In [7]:
import spacy
import urllib

nlp = spacy.load('en',disable=['parser', 'tagger','ner'])

# Load and tokenize

In [45]:
harry_potter_text = urllib. request. urlopen(r"https://raw.githubusercontent.com/formcept/whiteboard/master/nbviewer/notebooks/data/harrypotter/Book%201%20-%20The%20Philosopher's%20Stone.txt")
harry_potter_text = harry_potter_text.read().decode("utf-8") 
harry_potter_text[:100]

'/ \n\n\n\n\nTHE BOY WHO LIVED \n\nMr. and Mrs. Dursley, of number four, Privet Drive, \nwere proud to say th'

In [46]:
# removing unwanted characters

def remove_punc(text):
    return [token.text.lower() for token in nlp(text) if token.text not in '\n\n \n\n\n!"-#$%&()--.*+,-/:;<=>?@[\\]^_`{|}~\t\n \\xe2  ']
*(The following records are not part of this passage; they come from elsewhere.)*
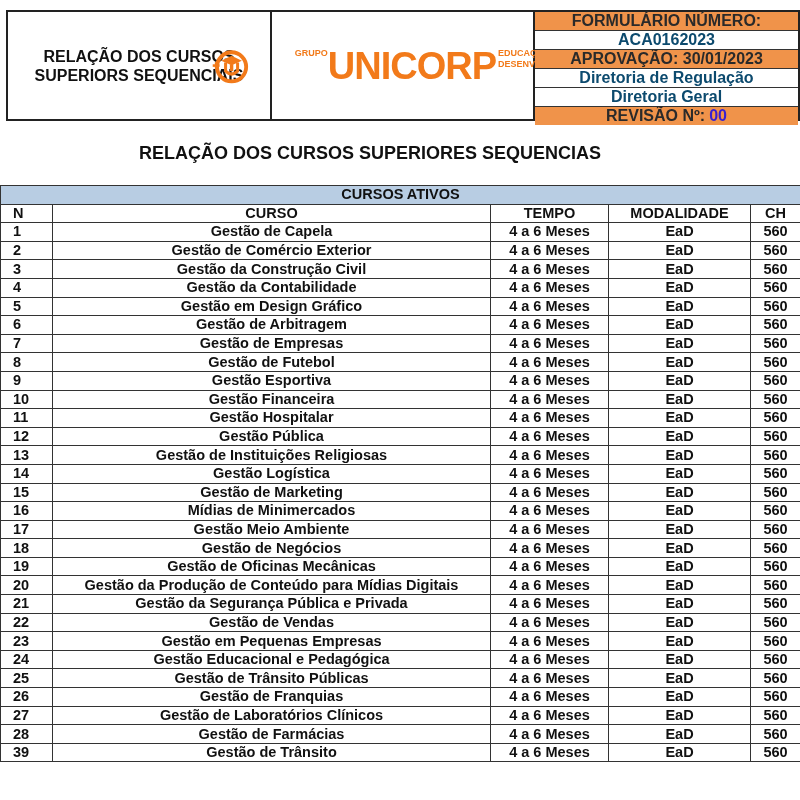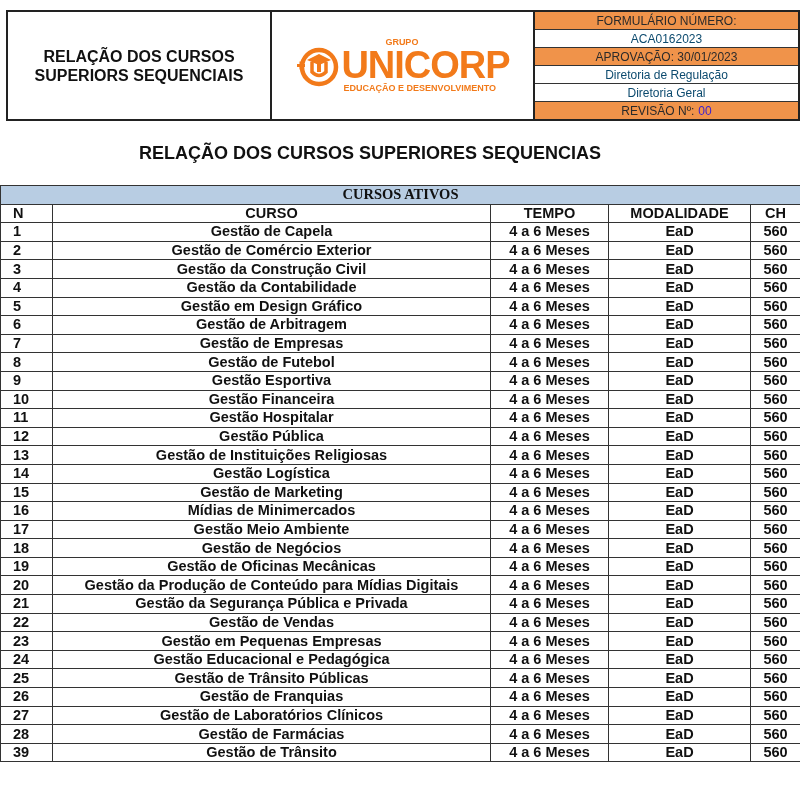"FORMULÁRIO NÚMERO:" .hr-row { font-size: 12px -> 16px; font-weight: normal -> bold }
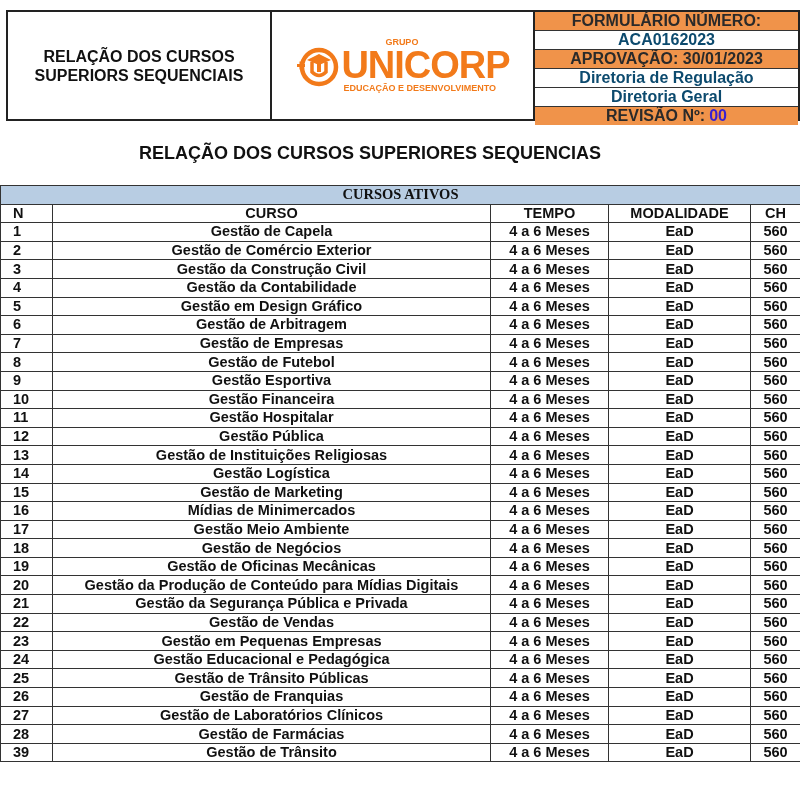"GRUPO" .logo-text { flex-direction: column -> none }
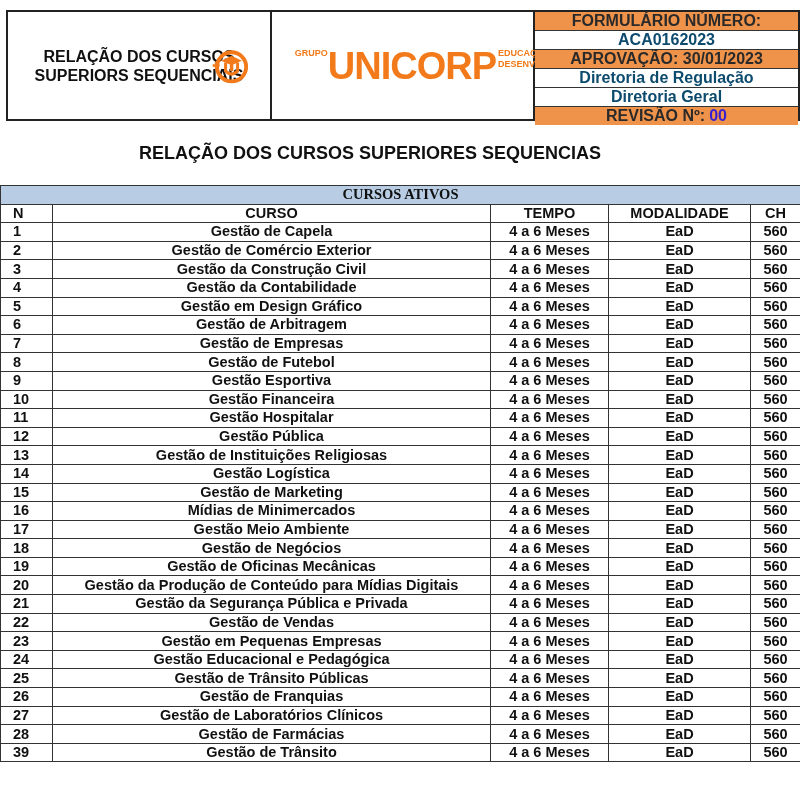"CURSOS ATIVOS" .band td { font-family: Liberation Serif, serif -> none }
harry_potter_tokens = remove_punc(harry_potter_text)
harry_potter_tokens[:10], len(harry_potter_tokens)


(['\n\n\n\n\n',
  'the',
  'boy',
  'who',
  'lived',
  'mr.',
  'and',
  'mrs.',
  'dursley',
  'of'],
 90981)

# Create sequence of tokens

In [48]:
def create_sequence_of_tokens(tokens, training_length):
  text_sequences = []

  for i in range(training_length, len(tokens)):
      sequence = tokens[i-training_length:i]
      text_sequences.append(sequence)

  return text_sequences

harry_potter_sequences = create_sequence_of_tokens(harry_potter_tokens, 26)
harry_potter_sequences_in_words = harry_potter_sequences
' '.join(harry_potter_sequences[99]), len(harry_potter_sequences)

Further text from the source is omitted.